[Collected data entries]
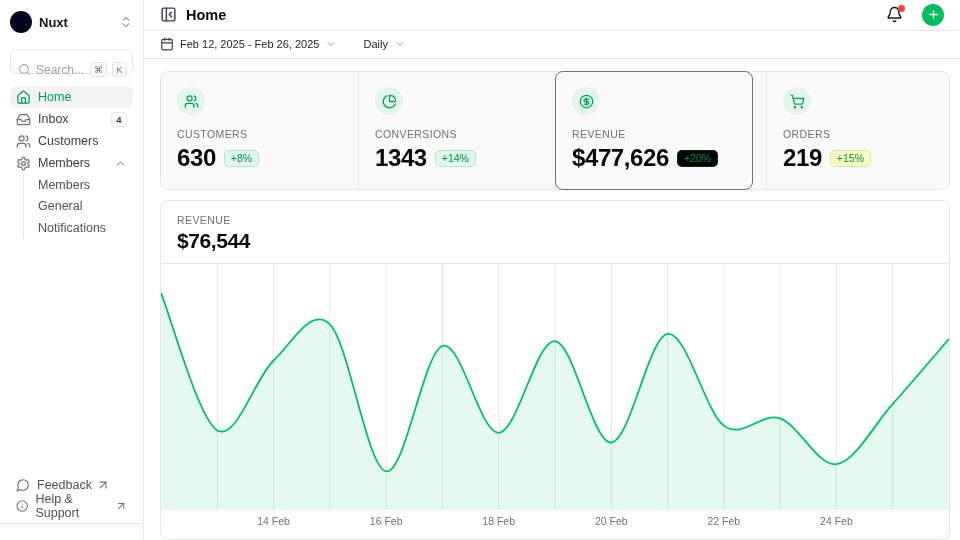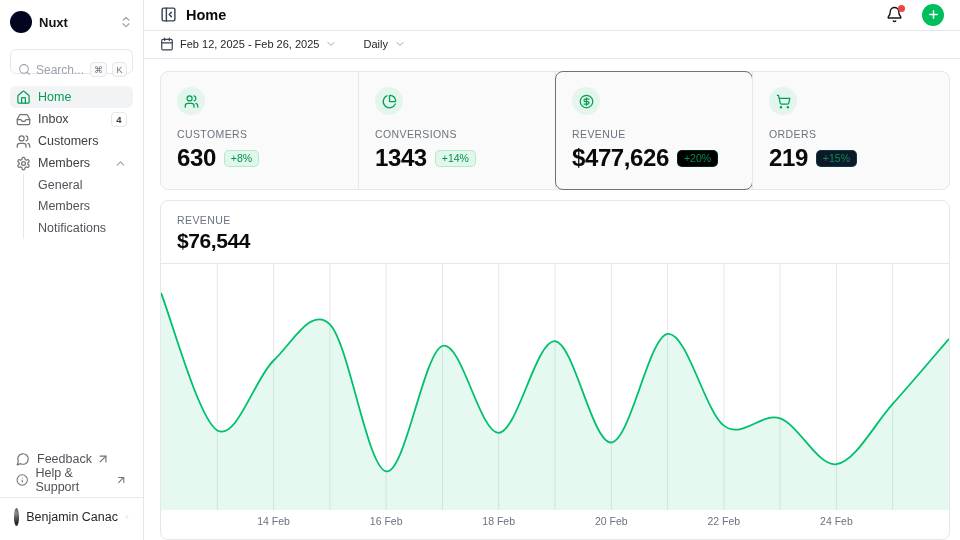--- a/index.html
+++ b/index.html
@@ -77,7 +77,7 @@
   .stat { position:relative; padding:15px 16px 17px; cursor:pointer; }
   .stat + .stat { border-left:1px solid #e5e7eb; }
   .stat:first-child { border-radius:8px 0 0 8px; }
-  .stat:last-child { border-radius:0 8px 8px 0; }
+  .stat:last-child { border-radius:0 8px 8px 0;margin-left:14px; }
   .stat.selected::after { content:''; position:absolute; inset:-1px; border:1px solid #71717a;
     border-radius:8px; pointer-events:none; }
   .stat-icon { width:28px; height:28px; border-radius:50%; background:#e3f5ec;

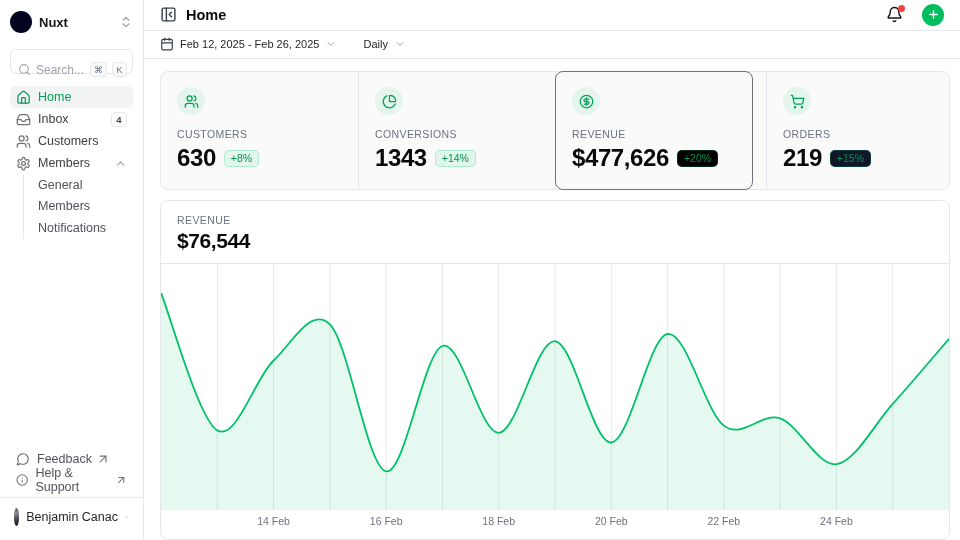--- a/index.html
+++ b/index.html
@@ -348,7 +348,7 @@
             <div class="stat-label">ORDERS</div>
             <div class="stat-row">
               <span class="stat-value">219</span>
-              <span class="delta-badge" style="background: #0f172a; color: rgb(0, 145, 77);">+15%</span>
+              <span class="delta-badge" style="background: #fef9c3; color: rgb(0, 145, 77);">+15%</span>
             </div>
           </div>
         </div>

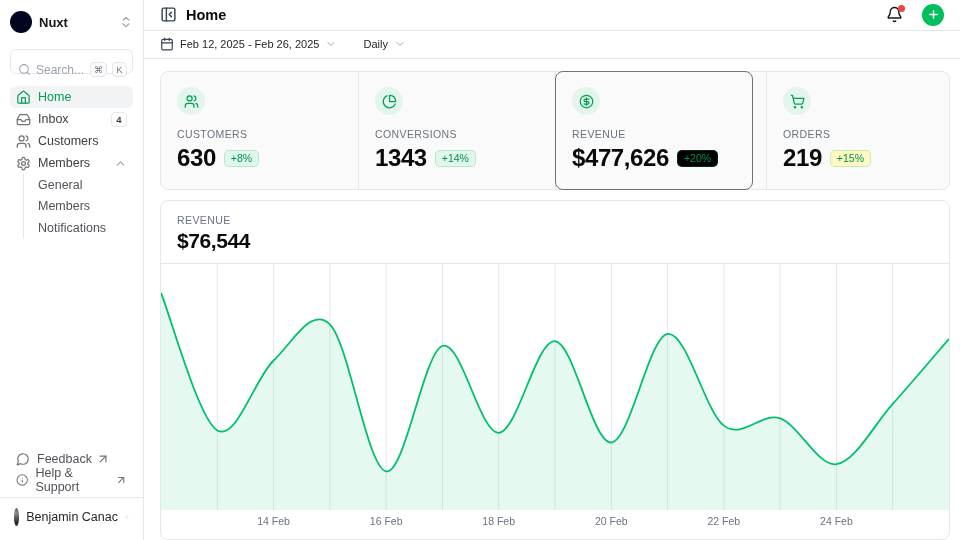--- a/index.html
+++ b/index.html
@@ -175,8 +175,8 @@
           </span>
         </div>
         <div class="nav-children">
+          <div class="nav-child">Members</div>
           <div class="nav-child">General</div>
-          <div class="nav-child">Members</div>
           <div class="nav-child">Notifications</div>
         </div>
       </nav>

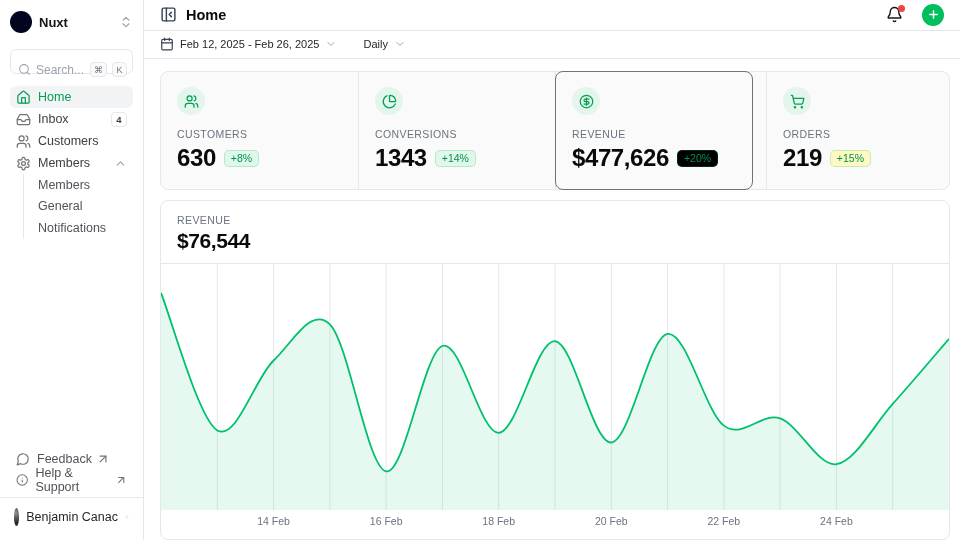--- a/index.html
+++ b/index.html
@@ -217,16 +217,6 @@
       </div>
     <div class="side-divider"></div>
 
-    <div class="user-row">
-      <span class="avatar"></span>
-      <span class="user-name">Benjamin Canac</span>
-      <span class="icon updown">
-          <svg viewBox="0 0 24 24" fill="none" stroke="currentColor" stroke-width="2" stroke-linecap="round" stroke-linejoin="round">
-            <path d="m7 15 5 5 5-5"></path>
-            <path d="m7 9 5-5 5 5"></path>
-          </svg>
-        </span>
-    </div>
   </aside>
 
   <main class="main">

PROBLEM DESCRIPTION:
Please go line by line through the records above, copying each one that holds the string "width".

TASK SOLUTION:
   .stat-icon { width:28px; height:28px; border-radius:50%; background:#e3f5ec;
-          <svg viewBox="0 0 24 24" fill="none" stroke="currentColor" stroke-width="2" stroke-linecap="round" stroke-linejoin="round">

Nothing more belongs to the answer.